Originally posted August 1, 2009:
The following is an excerpt from the letter signed by 23 department chairs at the University of California at San Diego. The letter was dated June 15, 2009 and was forwarded to the University of California Office of the President:
“3. Establish different budget priorities for the profiles of different UC campuses. Every state system of public education save California manages to sustain (at best) one flagship campus. Many, including such states as New York, New Jersey, and Massachusetts, do not manage even that. We pretend we have ten such campuses. In better times, there were in reality four flagships (Berkeley, UCLA, UCSD, and – in its highly specialized way, UCSF). Rather than destroying the distinctiveness and excellence at Berkeley, UCLA, and UCSD by hiring temporary lecturers to do most of the teaching (and contribute nothing to original research, nothing to our reputation, nothing to the engine of economic growth a first rate research university represents), we propose that you urge the President and Regents to acknowledge that UCSC, UCR, and UC Merced are in substantial measure teaching institutions (with some exceptions – programs that have genuinely achieved national and international excellence and thus deserve separate treatment), whose funding levels and budgets should be reorganized to match that reality.
We suggest, more generally, that in discussions systemwide, you drop the pretence that all campuses are equal, and argue for a selective reallocation of funds to preserve excellence, not the current disastrous blunderbuss policy of even, across the board cuts. Or, if that is too hard, we suggest that what ought to be done is to shut one or more of these campuses down, in whole or in part. We have suffered more than a 30 per cent cut in our funding from the state, and we can thus no longer afford to be a ten campus system – only a nine, or an eight (and a half) campus system. Corporations faced with similar problems eliminate or sell off their least profitable, least promising divisions. Even General Motors, which for decades resisted this logic, to its near-fatal cost, is lopping off Hummer, Buick, GMC, Opel, Saab and who knows what else.”
It looks as if I chose the right time to leave the state. Ha, I’m kidding of course. Though I must admit that, to an extent, Princeton bought me off. In many ways I would have preferred UCSD. It has better weather and much much better fish tacos. But going to a University that has an obscene (if rapidly shrinking) endowment has its advantages.
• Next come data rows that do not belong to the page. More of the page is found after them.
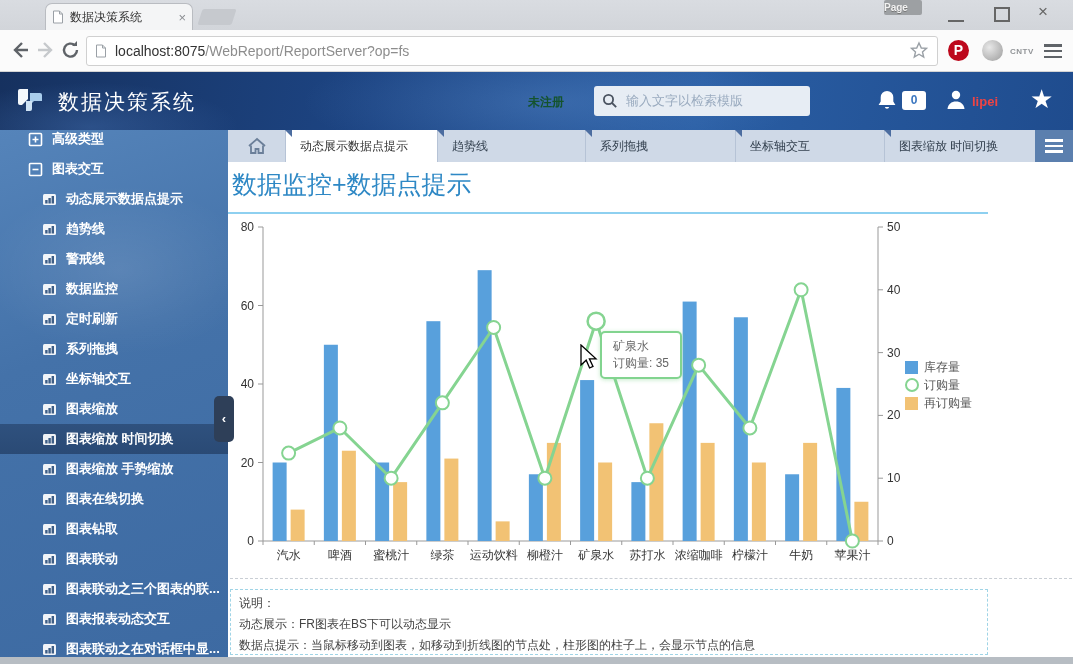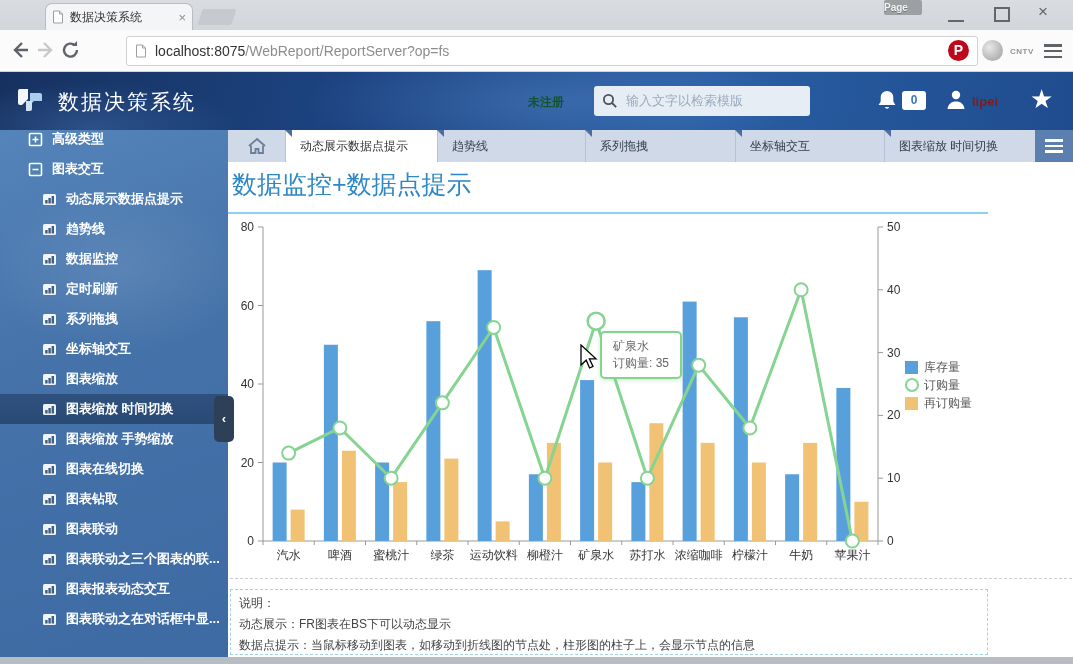"localhost:8075/WebReport/ReportServer?op" .urlbar { margin-left: 40px -> none }
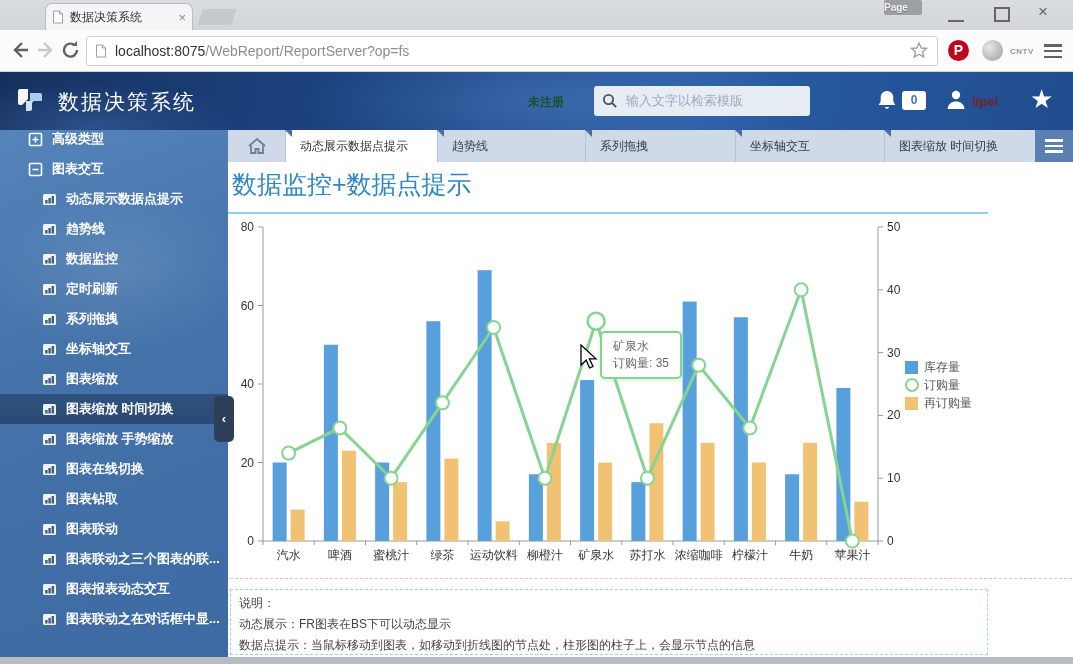"lipei" .uname { color: #7f1d1d -> #ef4444 }
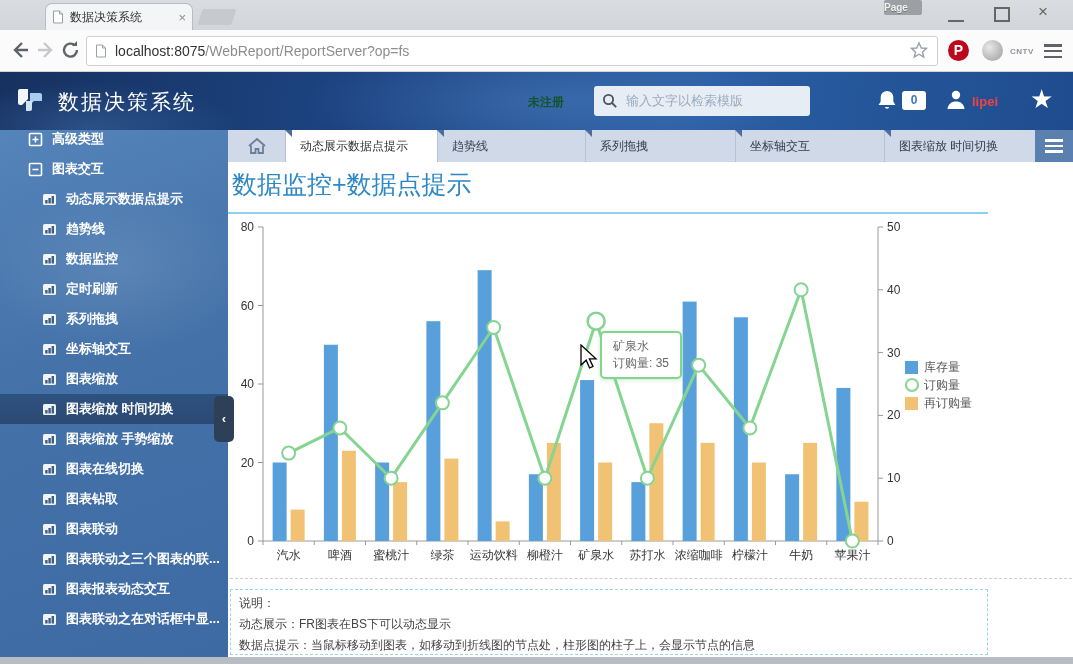"警戒线" div.sb-item { html: none -> <div> <span><svg> <rect></rect> <rect></rect> <rect></rect> <rect></rect> </svg></span> <span>警戒线</span> </div> }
In analyzing the hypothetical closing of smaller UC campuses, it is useful to consider which groups of people would benefit from the implementation of this proposal. By closing the smaller UC’s, the UC system would have fewer spots available in each year’s classes (unless they implemented plans to expand the size of the remaining universities, an idea not endorsed or even mentioned in the letter). The campuses would enjoy more funding/student. But, there would be less spots available. In a more competitive application environment, which students are most likely to be rejected? An alphabet soup of factors go in to making such a judgment. Surely, there are SAT’s and AP’s and IB’s and so on. The easy answer is poor students. You know, the students who don’t have access to expensive test preparatory resources. Students who don’t enjoy good college counseling and other advantages students like those from Westview and Torrey Pines do. Scores on standardized tests are strongly tied to socio-economic status. If you look how the UC considers eligiability in application, scores on SAT II’s and SAT’s weigh very heavily, thus aiding the rich students who would do well on standardized tests. :
http://www.universityofcalifornia.edu/educators/counselors/resources/materials/e_index.pdf
In light of what I wrote yesterday, this proposal concerns me. The reasoning is fairly simple. Having a smaller student body in so-called “flagship” universities would benefit students of higher socio-economic status. Perhaps creating economic elite happens at private universities. However, I am not convinced that this is not the proper role of a public university. The UC system exists as a means of educating the people of California. And I do not believe that the public benefits from a narrowing of the students who are educated. The state as a whole benefits when more students have access to learning.
There near a 0% chance this letter will amount to anything. There is substantial support for most of the UC campuses. Eliminating any of them would be a long, painful and difficult process. However, it useful as difficult economic times force us to question what is important, to question the role of the University of California system. Perhaps it is not Merced or Santa Cruz who are out of line for not being “flagship” Universities, but Berkeley and LA for betraying their role. Instead of broadening the scope of state education, they have sought to emulate private institutions.